Tamsin Saxton, Senior Lecturer in Psychology at Northumbria, writes about beards for The Conversation.
What is the point of a beard, evolutionarily speaking? Children, women, and a whole bunch of men manage just fine without one. But take a walk down some streets these days and you’ll be confronted with all sizes and shapes of groomed (and less groomed) facial hair – from designer stubble to waxed moustaches and hipster beards.
When we see men paying attention to their appearance, it’s easy to assume that they’re just angling for partners. But our research on beards and voices shows that beards probably evolved at least partly to help men boost their standing among other men.
Compared to males and females of many other primates, men and women on average look very different from each other – partly thanks to men’s facial hair. And when we see differences between males and females, the explanation often boils down to evolution through sexual selection – the process that favours traits that boost mating opportunities.
But interestingly, women don’t seem that interested in beards. While some studies have found that women like a bit or even a lot of facial hair on men, other studies have reported that they prefer the clean-shaven look. The lack of consistent evidence means we can’t conclude that beards evolved because women were attracted to them.
Researchers have therefore suggested that a second type of sexual selection may hold the answer. To reproduce, it’s often not enough to simply be attractive. You also have to compete with the same sex for mating opportunities. The funny, shy guy at the back of the bar isn’t going to stand a chance when competing with his bolshier brothers otherwise. And there’s evidence that beards evolved to help men do just that.
A man’s ability to grow a fulsome beard isn’t actually neatly linked to his testosterone levels. Despite this, a number of studies have suggested that both men and women perceive men with beards as older, stronger and more aggressive than others. And dominant men can get more mating opportunities by intimidating rivals to stand aside.
This is something that holds true both in modern times and throughout human history. Dominance can provide a staggering short-cut to mating opportunities: genetic evidence indicates that about 8% of the male population of Asia today is a descendent of Genghis Khan and his family.

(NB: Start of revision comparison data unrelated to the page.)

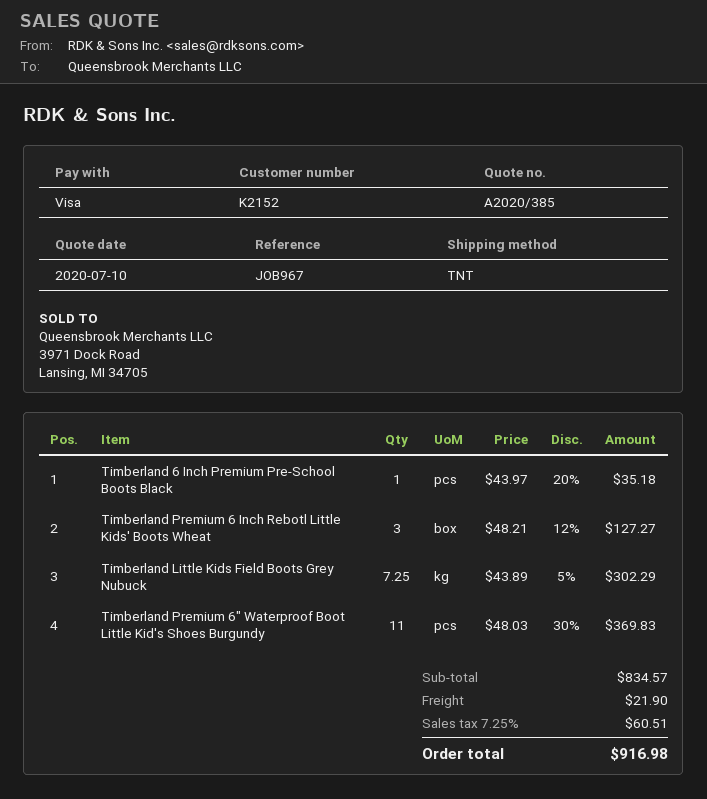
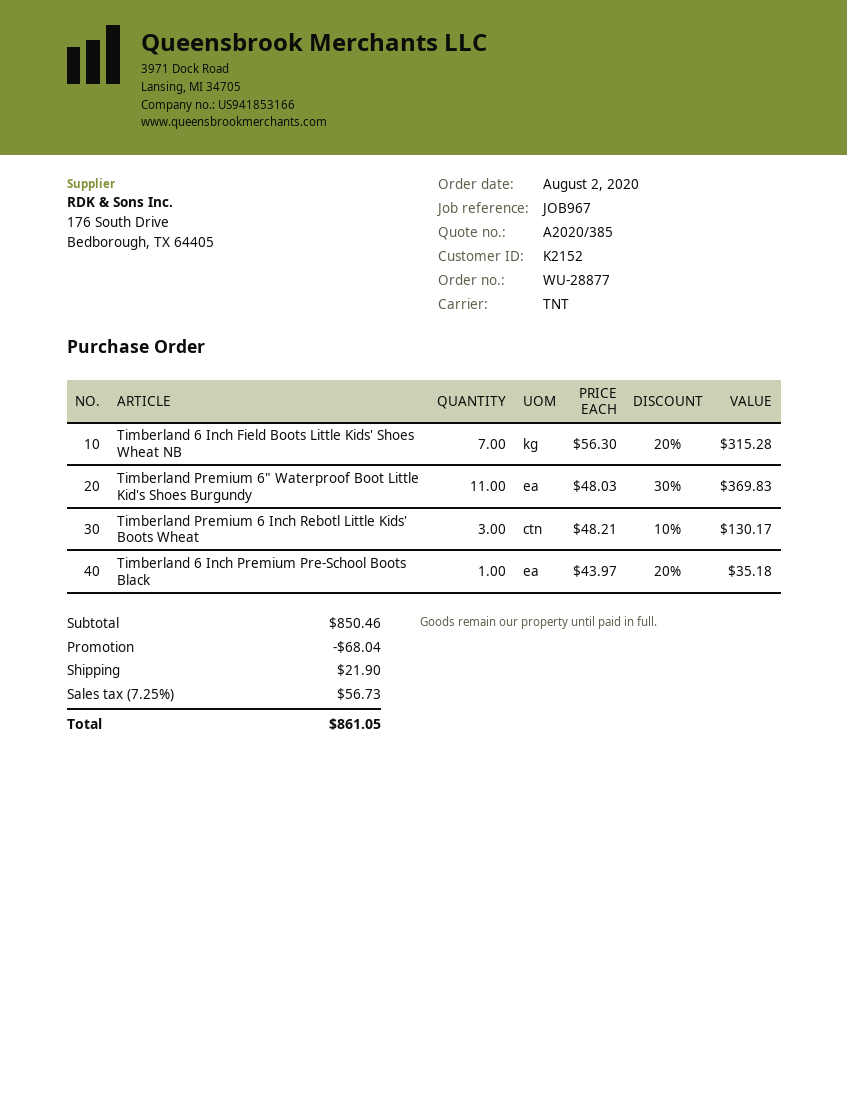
Timberland Premium 6 Inch Rebotl Little Kids' Boots Wheat: 3 x 48.21 - 12% = 127.27 -> 3 x 48.21 - 10% = 130.17
Timberland Little Kids Field Boots Grey Nubuck: 7.25 x 43.89 - 5% = 302.29 -> none
Timberland 6 Inch Field Boots Little Kids' Shoes Wheat NB: none -> 7 x 56.30 - 20% = 315.28
subtotal: 834.57 -> 850.46
discount: none -> 68.04
tax: 7.25% = 60.51 -> 7.25% = 56.73
total: 916.98 -> 861.05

A study by the appropriately-named Nigel Barber linked British facial hair fashions between 1842 and 1971 to the ratio of men to women in the marriage market. It found that in times with a greater proportion of single men competing for fewer women, beards and moustaches became more fashionable.
Beards aren’t the only feature that can convey dominance – voices do too. People tend to vote for leaders with lower-pitched voices, and during competitive tasks men lower the pitch of their voice if they think they are more dominant than their opponent. Like facial hair, voice pitch also easily distinguishes men and women.
To help trace the evolutionary origin of beards and voices, we tested whether they were seen as attractive, dominant or both. We asked 20 men and 20 women to rate the dominance and attractiveness of six men who were video-taped on four occasions as they let their facial hair grow. We then used computer software to create four versions of each video where the men’s voices had been changed to sound higher and lower-pitched.
We found that male voices that sounded deeper than average were rated as the most attractive. Really deep or high pitches weren’t as popular. In contrast, men’s voices were perceived as increasingly dominant the lower they were. Beards didn’t affect a man’s attractiveness rating consistently, but those who let their facial hair grow were perceived as more dominant than others – in line with previous research.
The tension between attracting a mate and competing with others doesn’t just apply to beards and voices. Men on average also think their body should be more muscular than women report that they want, while women on average believe they need to be thinner and wear more make-up than men report that they want. We’re not always that great at judging what the other sex finds appealing, but maybe that’s in part because our instincts are to out-compete our peers as well as attract a partner.
Of course, most of this research has been carried out within western populations. Make-up use, average body composition, and even the very ability to grow facial hair all differ enormously across the world – meaning we could get different results elsewhere.
But the point is that, whether it’s facial hair or something else, we often see this pattern of competing requirements leading to differences in appearances. Think you can please everyone all of the time? You can’t.